Segment Open
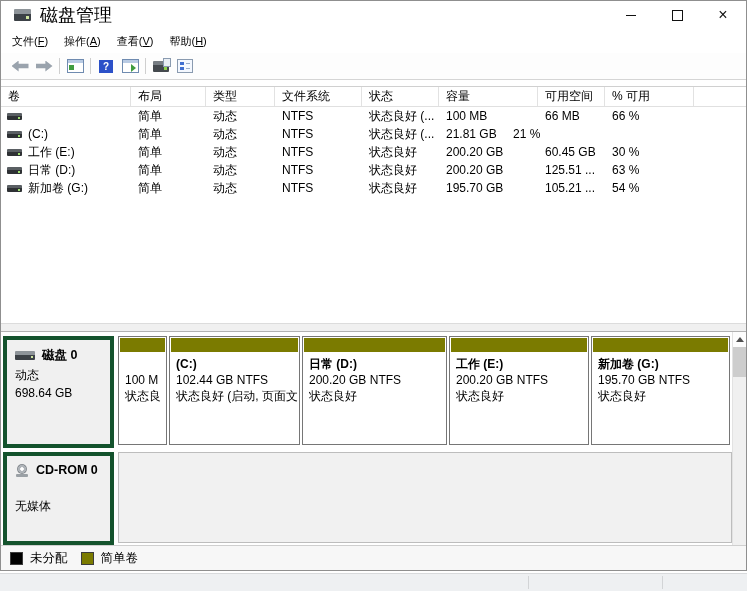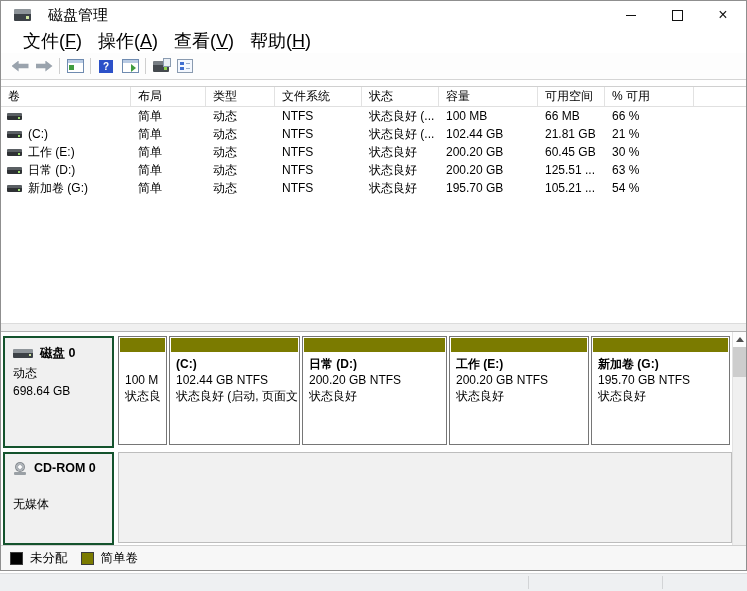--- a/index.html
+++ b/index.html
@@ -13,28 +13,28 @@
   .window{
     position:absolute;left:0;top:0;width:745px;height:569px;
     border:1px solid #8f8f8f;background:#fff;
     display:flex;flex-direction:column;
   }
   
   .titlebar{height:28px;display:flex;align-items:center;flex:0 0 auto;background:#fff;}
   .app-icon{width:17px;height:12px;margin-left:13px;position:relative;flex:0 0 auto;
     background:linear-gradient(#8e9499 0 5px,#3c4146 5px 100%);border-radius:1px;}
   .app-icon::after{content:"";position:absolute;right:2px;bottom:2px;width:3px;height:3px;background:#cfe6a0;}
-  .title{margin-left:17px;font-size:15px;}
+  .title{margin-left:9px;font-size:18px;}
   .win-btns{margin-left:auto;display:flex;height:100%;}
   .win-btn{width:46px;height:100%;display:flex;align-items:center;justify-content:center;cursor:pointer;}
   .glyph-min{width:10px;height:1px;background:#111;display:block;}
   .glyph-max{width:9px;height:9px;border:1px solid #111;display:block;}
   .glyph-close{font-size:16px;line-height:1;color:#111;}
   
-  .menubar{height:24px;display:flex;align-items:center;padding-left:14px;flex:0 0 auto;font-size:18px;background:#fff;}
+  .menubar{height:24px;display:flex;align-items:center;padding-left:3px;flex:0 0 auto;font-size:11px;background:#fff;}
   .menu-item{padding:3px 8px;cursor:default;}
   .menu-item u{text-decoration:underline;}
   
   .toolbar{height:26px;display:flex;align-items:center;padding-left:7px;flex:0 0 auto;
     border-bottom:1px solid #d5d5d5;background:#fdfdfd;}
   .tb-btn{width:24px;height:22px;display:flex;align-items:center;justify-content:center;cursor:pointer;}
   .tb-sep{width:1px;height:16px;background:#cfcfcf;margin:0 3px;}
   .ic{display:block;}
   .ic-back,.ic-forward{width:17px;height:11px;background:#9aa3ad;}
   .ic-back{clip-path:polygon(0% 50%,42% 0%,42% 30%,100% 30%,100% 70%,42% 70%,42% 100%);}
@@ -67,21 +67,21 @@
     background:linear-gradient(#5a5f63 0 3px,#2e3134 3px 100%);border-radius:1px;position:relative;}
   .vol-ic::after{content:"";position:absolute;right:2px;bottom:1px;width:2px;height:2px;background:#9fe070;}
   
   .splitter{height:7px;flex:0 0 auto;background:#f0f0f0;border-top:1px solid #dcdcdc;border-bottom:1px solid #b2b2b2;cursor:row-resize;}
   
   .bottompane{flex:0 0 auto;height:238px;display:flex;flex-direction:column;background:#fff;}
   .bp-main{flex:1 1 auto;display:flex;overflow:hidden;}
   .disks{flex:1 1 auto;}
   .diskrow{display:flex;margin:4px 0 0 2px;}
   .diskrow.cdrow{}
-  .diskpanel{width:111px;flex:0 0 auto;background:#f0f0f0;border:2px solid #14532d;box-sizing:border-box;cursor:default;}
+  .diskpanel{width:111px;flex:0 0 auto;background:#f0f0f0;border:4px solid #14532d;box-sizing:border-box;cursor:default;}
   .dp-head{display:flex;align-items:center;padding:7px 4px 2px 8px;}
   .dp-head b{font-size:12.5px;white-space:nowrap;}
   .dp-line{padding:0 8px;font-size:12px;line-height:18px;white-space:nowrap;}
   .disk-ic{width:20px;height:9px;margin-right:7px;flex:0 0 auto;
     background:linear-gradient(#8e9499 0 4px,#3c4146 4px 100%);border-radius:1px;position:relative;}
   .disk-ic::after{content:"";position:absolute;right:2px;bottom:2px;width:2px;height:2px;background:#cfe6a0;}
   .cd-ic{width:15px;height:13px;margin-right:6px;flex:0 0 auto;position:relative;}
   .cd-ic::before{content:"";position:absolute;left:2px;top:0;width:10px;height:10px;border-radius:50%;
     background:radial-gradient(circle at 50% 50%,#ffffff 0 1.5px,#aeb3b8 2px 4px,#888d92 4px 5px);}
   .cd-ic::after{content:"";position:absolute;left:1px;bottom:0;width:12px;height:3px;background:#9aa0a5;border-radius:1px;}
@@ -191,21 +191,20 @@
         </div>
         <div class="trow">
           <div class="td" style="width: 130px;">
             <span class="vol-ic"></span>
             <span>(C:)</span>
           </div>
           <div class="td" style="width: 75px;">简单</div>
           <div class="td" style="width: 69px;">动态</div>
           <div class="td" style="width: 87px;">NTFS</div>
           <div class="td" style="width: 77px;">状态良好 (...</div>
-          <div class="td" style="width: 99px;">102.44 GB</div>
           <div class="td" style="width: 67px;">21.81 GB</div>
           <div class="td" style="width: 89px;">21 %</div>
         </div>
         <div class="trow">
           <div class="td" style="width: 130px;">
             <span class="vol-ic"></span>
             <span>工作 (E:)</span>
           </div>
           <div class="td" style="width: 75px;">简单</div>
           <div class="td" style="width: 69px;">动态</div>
Segment Closed
PROBLEM TO WORK ON: Would you copy all the material exactly, dropping the pictures?

EXERCISE RESULT:
--- a/index.html
+++ b/index.html
@@ -13,28 +13,28 @@
   .window{
     position:absolute;left:0;top:0;width:745px;height:569px;
     border:1px solid #8f8f8f;background:#fff;
     display:flex;flex-direction:column;
   }
   
   .titlebar{height:28px;display:flex;align-items:center;flex:0 0 auto;background:#fff;}
   .app-icon{width:17px;height:12px;margin-left:13px;position:relative;flex:0 0 auto;
     background:linear-gradient(#8e9499 0 5px,#3c4146 5px 100%);border-radius:1px;}
   .app-icon::after{content:"";position:absolute;right:2px;bottom:2px;width:3px;height:3px;background:#cfe6a0;}
-  .title{margin-left:17px;font-size:15px;}
+  .title{margin-left:9px;font-size:18px;}
   .win-btns{margin-left:auto;display:flex;height:100%;}
   .win-btn{width:46px;height:100%;display:flex;align-items:center;justify-content:center;cursor:pointer;}
   .glyph-min{width:10px;height:1px;background:#111;display:block;}
   .glyph-max{width:9px;height:9px;border:1px solid #111;display:block;}
   .glyph-close{font-size:16px;line-height:1;color:#111;}
   
-  .menubar{height:24px;display:flex;align-items:center;padding-left:14px;flex:0 0 auto;font-size:18px;background:#fff;}
+  .menubar{height:24px;display:flex;align-items:center;padding-left:3px;flex:0 0 auto;font-size:11px;background:#fff;}
   .menu-item{padding:3px 8px;cursor:default;}
   .menu-item u{text-decoration:underline;}
   
   .toolbar{height:26px;display:flex;align-items:center;padding-left:7px;flex:0 0 auto;
     border-bottom:1px solid #d5d5d5;background:#fdfdfd;}
   .tb-btn{width:24px;height:22px;display:flex;align-items:center;justify-content:center;cursor:pointer;}
   .tb-sep{width:1px;height:16px;background:#cfcfcf;margin:0 3px;}
   .ic{display:block;}
   .ic-back,.ic-forward{width:17px;height:11px;background:#9aa3ad;}
   .ic-back{clip-path:polygon(0% 50%,42% 0%,42% 30%,100% 30%,100% 70%,42% 70%,42% 100%);}
@@ -67,21 +67,21 @@
     background:linear-gradient(#5a5f63 0 3px,#2e3134 3px 100%);border-radius:1px;position:relative;}
   .vol-ic::after{content:"";position:absolute;right:2px;bottom:1px;width:2px;height:2px;background:#9fe070;}
   
   .splitter{height:7px;flex:0 0 auto;background:#f0f0f0;border-top:1px solid #dcdcdc;border-bottom:1px solid #b2b2b2;cursor:row-resize;}
   
   .bottompane{flex:0 0 auto;height:238px;display:flex;flex-direction:column;background:#fff;}
   .bp-main{flex:1 1 auto;display:flex;overflow:hidden;}
   .disks{flex:1 1 auto;}
   .diskrow{display:flex;margin:4px 0 0 2px;}
   .diskrow.cdrow{}
-  .diskpanel{width:111px;flex:0 0 auto;background:#f0f0f0;border:2px solid #14532d;box-sizing:border-box;cursor:default;}
+  .diskpanel{width:111px;flex:0 0 auto;background:#f0f0f0;border:4px solid #14532d;box-sizing:border-box;cursor:default;}
   .dp-head{display:flex;align-items:center;padding:7px 4px 2px 8px;}
   .dp-head b{font-size:12.5px;white-space:nowrap;}
   .dp-line{padding:0 8px;font-size:12px;line-height:18px;white-space:nowrap;}
   .disk-ic{width:20px;height:9px;margin-right:7px;flex:0 0 auto;
     background:linear-gradient(#8e9499 0 4px,#3c4146 4px 100%);border-radius:1px;position:relative;}
   .disk-ic::after{content:"";position:absolute;right:2px;bottom:2px;width:2px;height:2px;background:#cfe6a0;}
   .cd-ic{width:15px;height:13px;margin-right:6px;flex:0 0 auto;position:relative;}
   .cd-ic::before{content:"";position:absolute;left:2px;top:0;width:10px;height:10px;border-radius:50%;
     background:radial-gradient(circle at 50% 50%,#ffffff 0 1.5px,#aeb3b8 2px 4px,#888d92 4px 5px);}
   .cd-ic::after{content:"";position:absolute;left:1px;bottom:0;width:12px;height:3px;background:#9aa0a5;border-radius:1px;}
@@ -191,21 +191,20 @@
         </div>
         <div class="trow">
           <div class="td" style="width: 130px;">
             <span class="vol-ic"></span>
             <span>(C:)</span>
           </div>
           <div class="td" style="width: 75px;">简单</div>
           <div class="td" style="width: 69px;">动态</div>
           <div class="td" style="width: 87px;">NTFS</div>
           <div class="td" style="width: 77px;">状态良好 (...</div>
-          <div class="td" style="width: 99px;">102.44 GB</div>
           <div class="td" style="width: 67px;">21.81 GB</div>
           <div class="td" style="width: 89px;">21 %</div>
         </div>
         <div class="trow">
           <div class="td" style="width: 130px;">
             <span class="vol-ic"></span>
             <span>工作 (E:)</span>
           </div>
           <div class="td" style="width: 75px;">简单</div>
           <div class="td" style="width: 69px;">动态</div>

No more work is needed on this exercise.